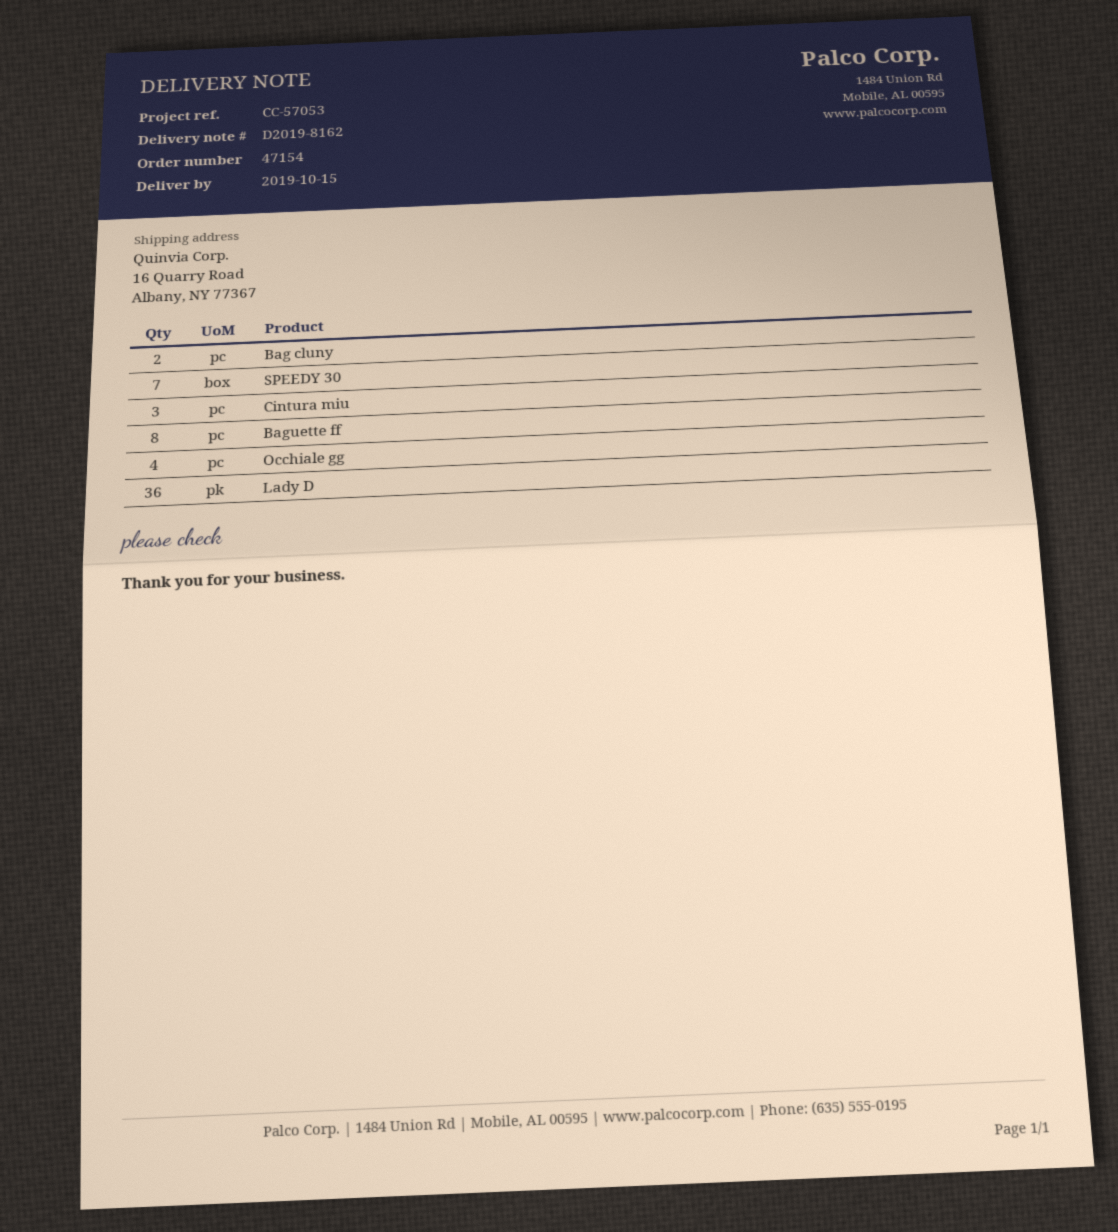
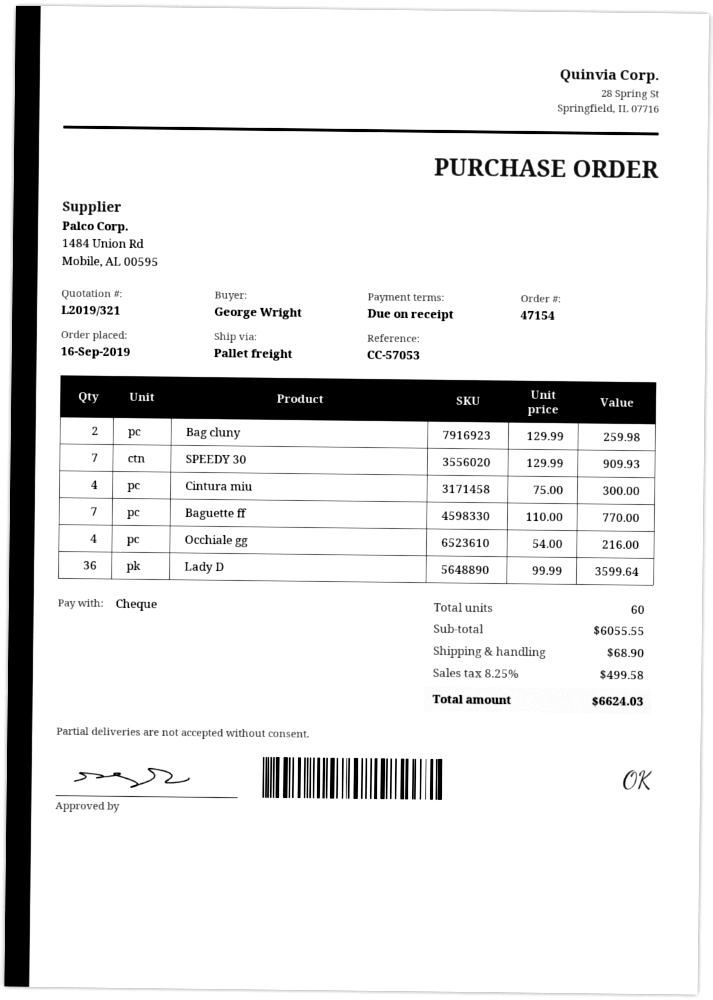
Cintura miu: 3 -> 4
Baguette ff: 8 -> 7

--

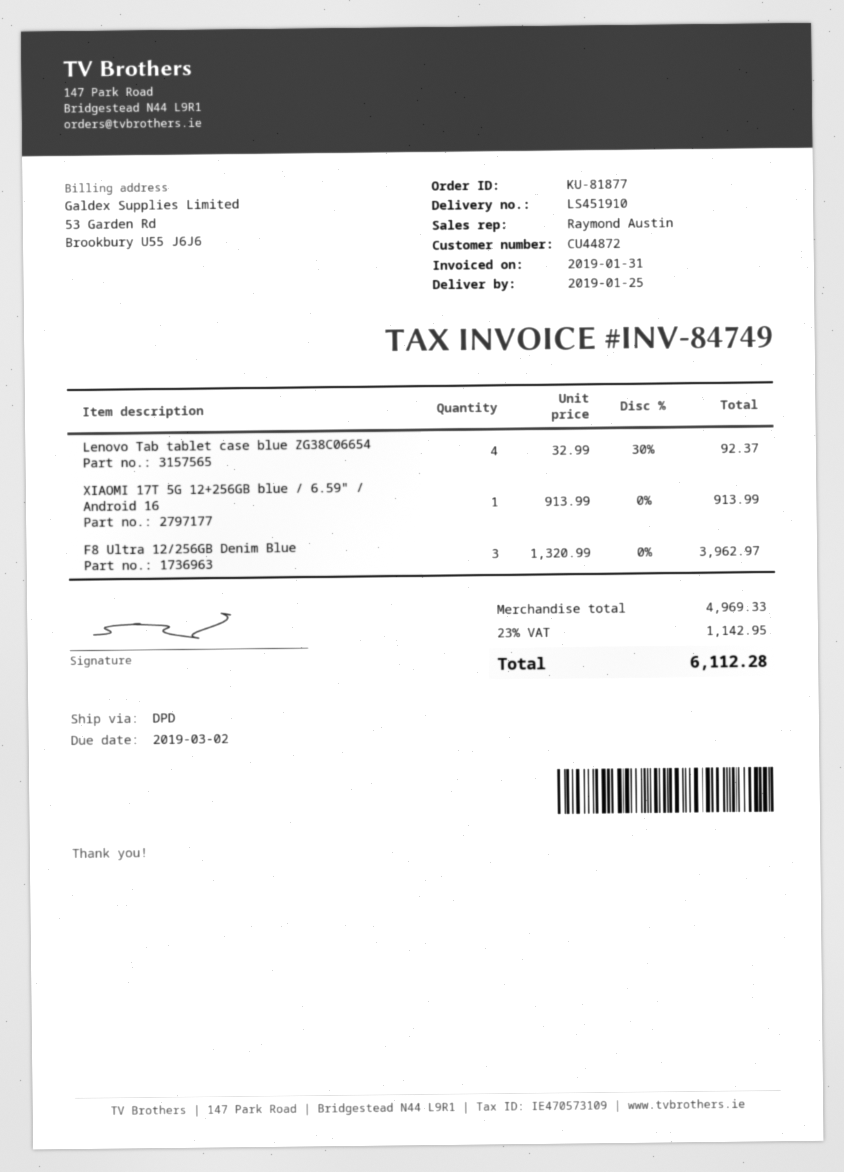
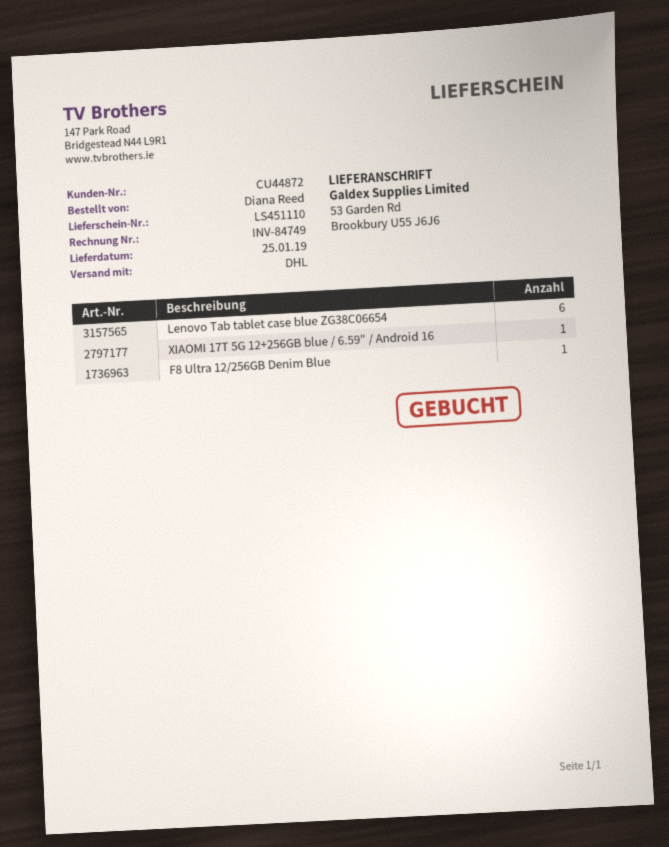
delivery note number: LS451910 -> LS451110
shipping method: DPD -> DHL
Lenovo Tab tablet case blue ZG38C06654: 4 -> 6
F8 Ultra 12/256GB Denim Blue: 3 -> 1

## WHAT YOU WILL DO:
Would you copy out exactly the lines above that start at the one containing "shipping method: DPD -> DHL" and end at the one containing "F8 Ultra 12/256GB Denim Blue: 3 -> 1", inclusive?

## SOLUTION:
shipping method: DPD -> DHL
Lenovo Tab tablet case blue ZG38C06654: 4 -> 6
F8 Ultra 12/256GB Denim Blue: 3 -> 1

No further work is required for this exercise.